His longer-term vision is structural: providers and payers sharing clinical data directly, the way he believes financial audits should eventually run continuously off accounting systems rather than in an annual scramble. "Payers will be working with data, not claims," he said. "I hope to see that in the next five years."
That friction is not abstract for ABA providers. Karpov pointed to recent turmoil in Indiana, where Medicaid's overhaul of autism therapy, including steep rate cuts and tighter documentation rules detailed in Acuity's reporting on the state's reform bulletin, has left providers spending hours on the phone untangling rejected claims. The administrative drag that automation promises to relieve is, for many operators, the defining cost of doing business.
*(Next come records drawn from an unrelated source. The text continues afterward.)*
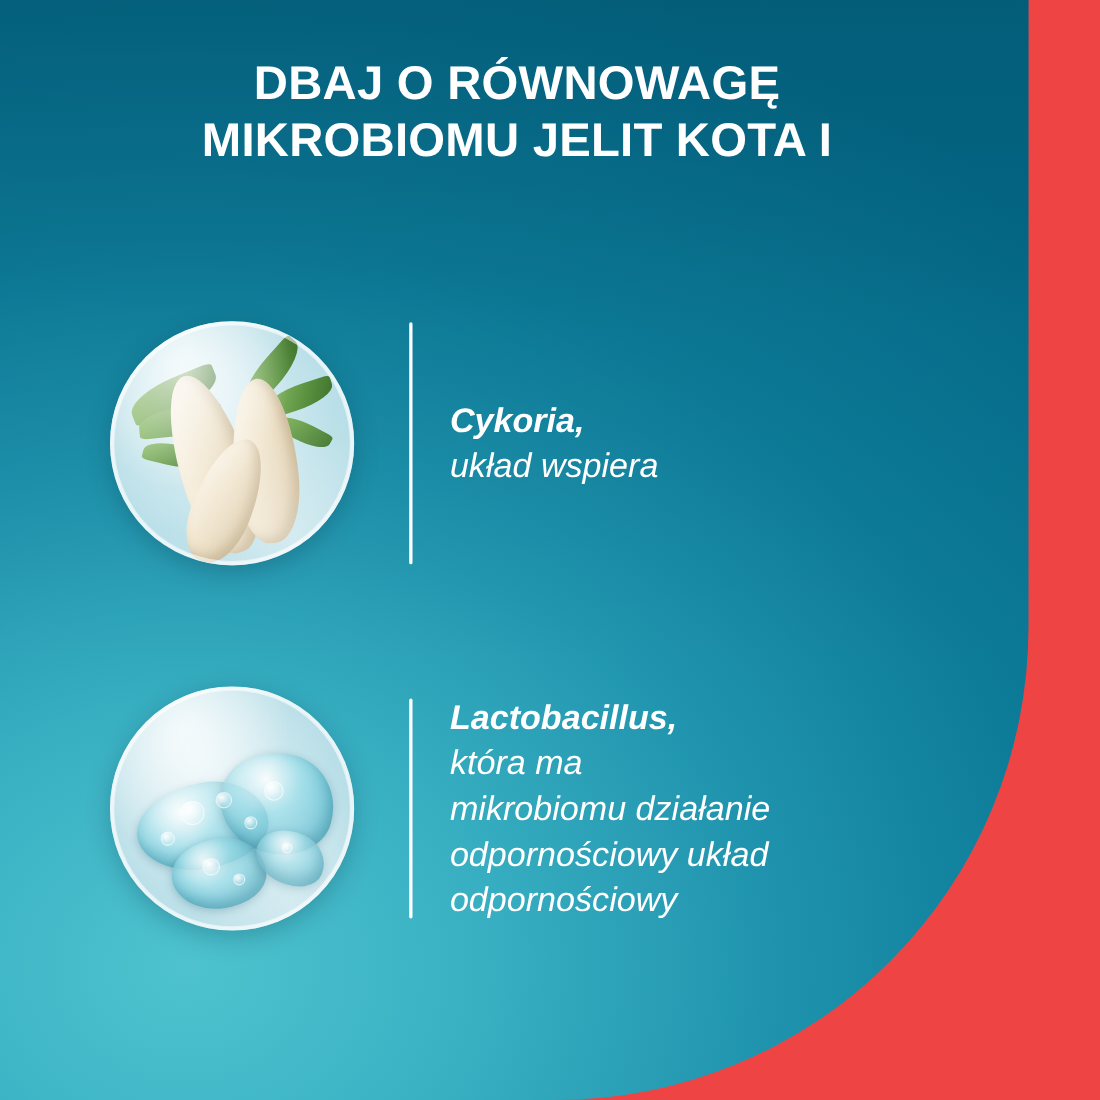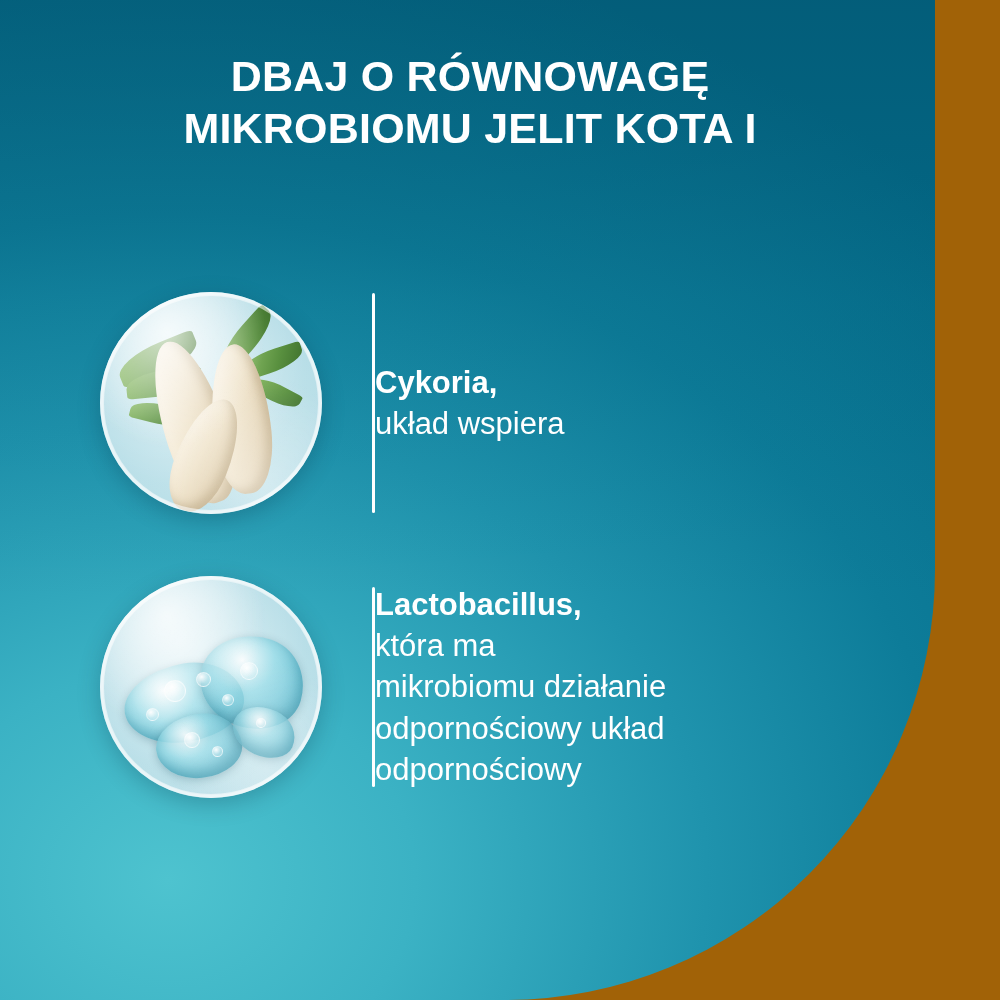"DBAJ O RÓWNOWAGĘ" .canvas { background: #a16207 -> #ef4444 }
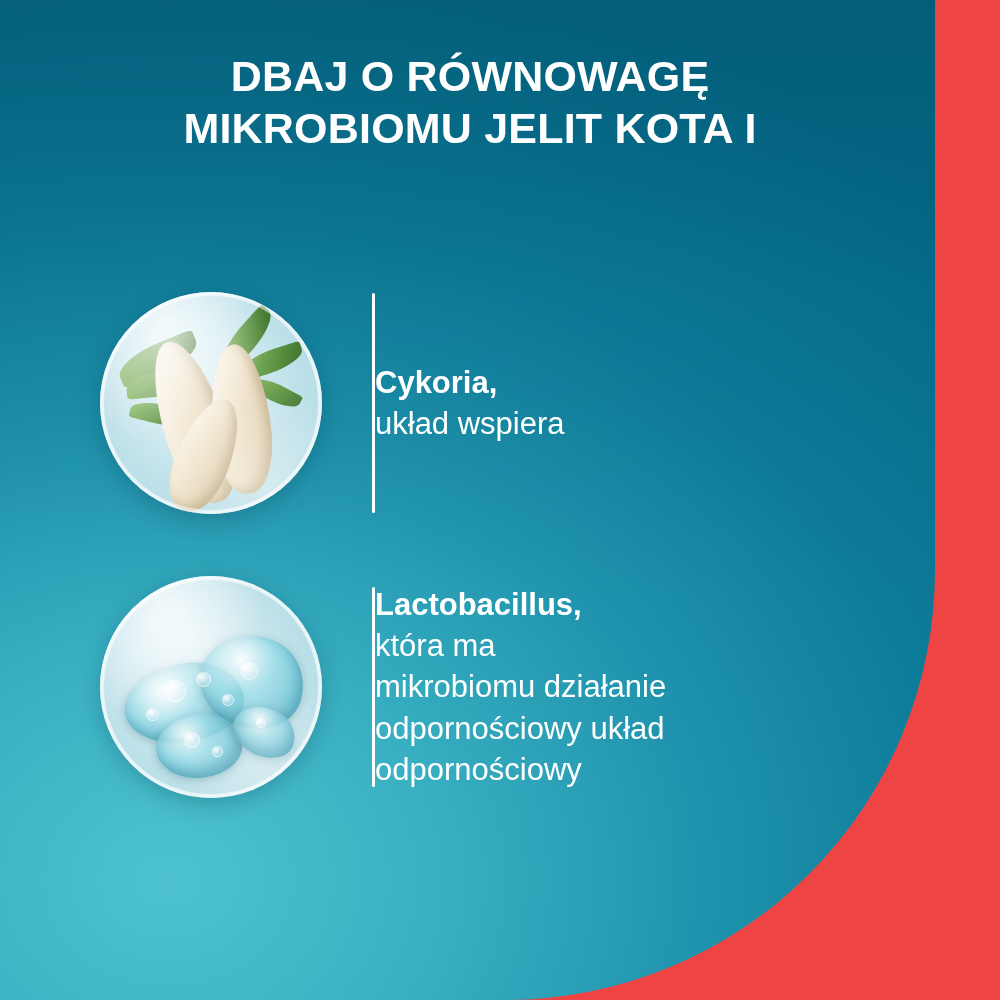"Cykoria," .feature-text { font-style: none -> italic; margin-left: none -> 34px }
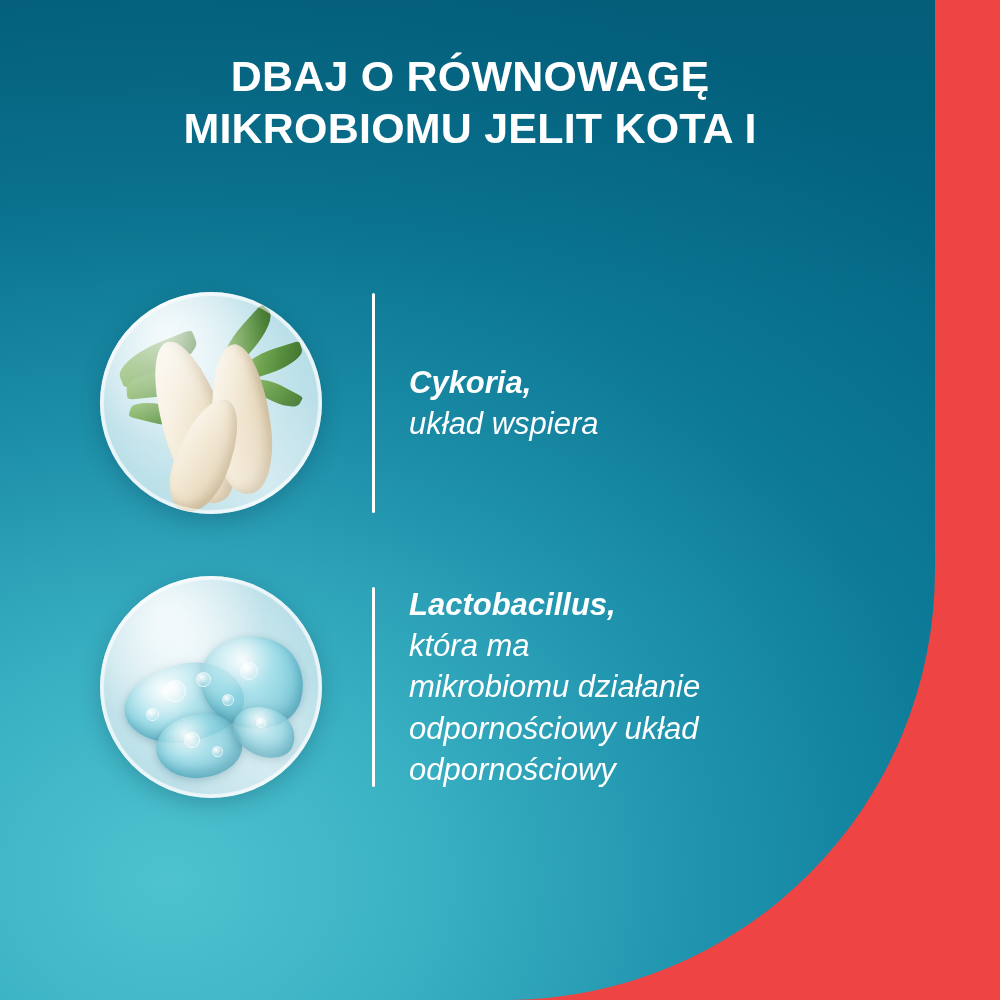"Lactobacillus," .feature-2 { top: 576px -> 624px }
Where the Machines Stop: Keeping Clinicians in the Driver's Seat
For all the talk of automation, the vendors and operators at BHASe were strikingly aligned on its limit. Karpov is explicit that AI will never sign the note. "AI would never replace the clinician in creating a treatment plan," he said. "Clinicians will be in the driver's seat." His more provocative claim is that automation could reshape how provider organizations are built, freeing a founder to focus on clinical quality while software absorbs much of the operational and financial load. "The technology that we are working on, and others are working on, elevates the role of clinical delivery in treatment," he said. "I think it's a good thing."
Rick and Dana Loewenstein of TeamGame Advisors, who consult for ABA and behavioral health organizations on scaling responsibly, drew the line in nearly the same place from the opposite direction. They see AI's advantages across operational and clinical functions plainly. "At the same time, we're in a human services business," Rick said. "We're human beings serving other human beings. You can't hang your hat on AI." Dana sharpened the distinction: use the technology for "data, for outcomes, and how to better the delivery of service, make it more efficient," she said, but "at the end of the day, it literally is a feel, touch, personal relationship kind of industry." That measured posture echoes what other operators have learned the hard way about common mistakes in behavioral health AI adoption.
Even Vigoren, whose entire pitch is objective measurement, was careful to position Wave as additive rather than disruptive. "By no means are we going to replace any of these core interventions that are kind of tried and true," he said of talk therapy and medication. "Where I think Wave is going to be extraordinarily synergistic" is in optimizing a patient's brain function first, so that established therapies have a better foundation to work from. The analogy, again, came from cardiology: you would not send a patient with an untreated arrhythmia out to run ten miles.
The convergence is telling. A neuromodulation company, a documentation-AI company, and a pair of growth consultants, pitching to overlapping rooms of operators and investors, arrived at the same architecture for the field's future. Push objective data and automation as deep as they can go into measurement and the back office. Then stop, deliberately, at the threshold of the clinical relationship. "There is so much innovation waiting on the clinical side," Karpov said, "and I want to see the industry adopting that more and more." The question the summit left open is not whether behavioral health will become more measurable. It is whether the field can hold that line between the data and the human while every incentive pushes the machines further in.